Also, there is a recent paper by Pantelides in PRL (with some later
comments by others) where he disagrees with the conventional approach. I do
not know who is right.

On Fri, Apr 12, 2019 at 12:34 PM Marcelo Barbosa <
marcelo.b.barbosa at gmail.com> wrote:

> Dear Prof Laurence,
>
> First of all, thank you for stepping into the discussion and for
> clarifying the difference between a pseudo-potential calculation and an
> all-electron code in this situation.
>
> Can I then use the core energies obtained using for example "grep :1S
> case.scf”?
>
> By the way, I have another question…
> This correction is only needed for a charged cell and, as far as I
> understood, for the method performed in the case of pseudo-potential
> calculations the alignment must be done between the charged supercell and a
> supercell of the same size from the bulk material.

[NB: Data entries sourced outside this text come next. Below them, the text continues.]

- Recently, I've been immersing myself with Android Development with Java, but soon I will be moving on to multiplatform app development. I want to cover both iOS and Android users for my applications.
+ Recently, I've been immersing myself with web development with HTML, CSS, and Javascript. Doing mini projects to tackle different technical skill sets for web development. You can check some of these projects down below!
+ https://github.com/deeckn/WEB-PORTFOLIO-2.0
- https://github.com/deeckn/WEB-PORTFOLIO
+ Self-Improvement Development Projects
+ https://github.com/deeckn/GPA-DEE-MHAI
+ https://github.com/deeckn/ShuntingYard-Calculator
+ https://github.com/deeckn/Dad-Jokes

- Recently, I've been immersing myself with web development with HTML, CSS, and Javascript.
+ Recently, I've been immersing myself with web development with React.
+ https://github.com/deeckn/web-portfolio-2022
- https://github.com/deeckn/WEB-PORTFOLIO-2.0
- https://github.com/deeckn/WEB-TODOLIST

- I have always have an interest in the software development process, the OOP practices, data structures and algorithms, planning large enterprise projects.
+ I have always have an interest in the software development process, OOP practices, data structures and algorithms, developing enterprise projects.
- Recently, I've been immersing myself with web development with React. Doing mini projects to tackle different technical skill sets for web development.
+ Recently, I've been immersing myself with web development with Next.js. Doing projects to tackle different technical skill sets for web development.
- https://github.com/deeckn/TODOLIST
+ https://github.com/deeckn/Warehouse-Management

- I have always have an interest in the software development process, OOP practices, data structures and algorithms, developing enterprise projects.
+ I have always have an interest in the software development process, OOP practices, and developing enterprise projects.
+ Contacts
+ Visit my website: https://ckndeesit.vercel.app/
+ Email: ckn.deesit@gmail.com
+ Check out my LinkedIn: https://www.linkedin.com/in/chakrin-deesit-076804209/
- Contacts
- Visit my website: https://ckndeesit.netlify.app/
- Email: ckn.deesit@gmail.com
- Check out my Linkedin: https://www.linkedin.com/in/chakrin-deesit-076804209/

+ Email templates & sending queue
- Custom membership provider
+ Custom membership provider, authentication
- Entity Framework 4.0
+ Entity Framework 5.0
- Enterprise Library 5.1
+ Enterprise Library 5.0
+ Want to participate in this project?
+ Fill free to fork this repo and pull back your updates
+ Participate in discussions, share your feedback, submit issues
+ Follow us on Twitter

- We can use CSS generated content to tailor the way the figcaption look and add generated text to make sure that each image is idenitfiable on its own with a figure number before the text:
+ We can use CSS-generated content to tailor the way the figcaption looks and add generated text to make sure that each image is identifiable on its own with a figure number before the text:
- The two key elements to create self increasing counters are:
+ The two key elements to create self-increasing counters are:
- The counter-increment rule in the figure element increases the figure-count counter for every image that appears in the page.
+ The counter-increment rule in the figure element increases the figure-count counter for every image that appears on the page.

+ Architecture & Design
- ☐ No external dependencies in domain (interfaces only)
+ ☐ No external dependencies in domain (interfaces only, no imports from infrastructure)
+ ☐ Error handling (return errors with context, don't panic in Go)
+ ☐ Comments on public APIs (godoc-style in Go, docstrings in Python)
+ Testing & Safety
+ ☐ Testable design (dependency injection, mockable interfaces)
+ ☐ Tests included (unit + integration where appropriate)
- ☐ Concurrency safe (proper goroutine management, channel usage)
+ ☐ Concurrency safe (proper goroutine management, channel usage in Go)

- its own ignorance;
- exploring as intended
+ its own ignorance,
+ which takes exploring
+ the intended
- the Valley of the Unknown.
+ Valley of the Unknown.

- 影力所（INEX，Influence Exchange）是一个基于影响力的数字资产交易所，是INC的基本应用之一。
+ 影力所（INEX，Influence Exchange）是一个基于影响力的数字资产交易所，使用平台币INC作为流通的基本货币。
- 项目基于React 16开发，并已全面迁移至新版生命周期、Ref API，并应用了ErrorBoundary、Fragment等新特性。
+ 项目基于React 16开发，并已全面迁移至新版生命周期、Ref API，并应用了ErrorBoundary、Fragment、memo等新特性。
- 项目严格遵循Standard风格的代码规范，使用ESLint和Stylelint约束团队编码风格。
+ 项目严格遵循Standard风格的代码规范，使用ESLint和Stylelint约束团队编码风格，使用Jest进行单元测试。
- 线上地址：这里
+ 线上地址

> However, for the procedure you described, the core energy difference
> should be calculated between the charged supercell and the same supercell
> in the non-charged state, correct?
>
> Best regards,
> Marcelo
>
> On 11 Apr 2019, at 19:19, Laurence Marks <L-marks at northwestern.edu> wrote:
>
> I think this conversation has gone in an incorrect direction. What you are
> trying to do is align the relative energies/potential as there is an offset
> due to subtraction of the mean inner potential (to avoid singularities)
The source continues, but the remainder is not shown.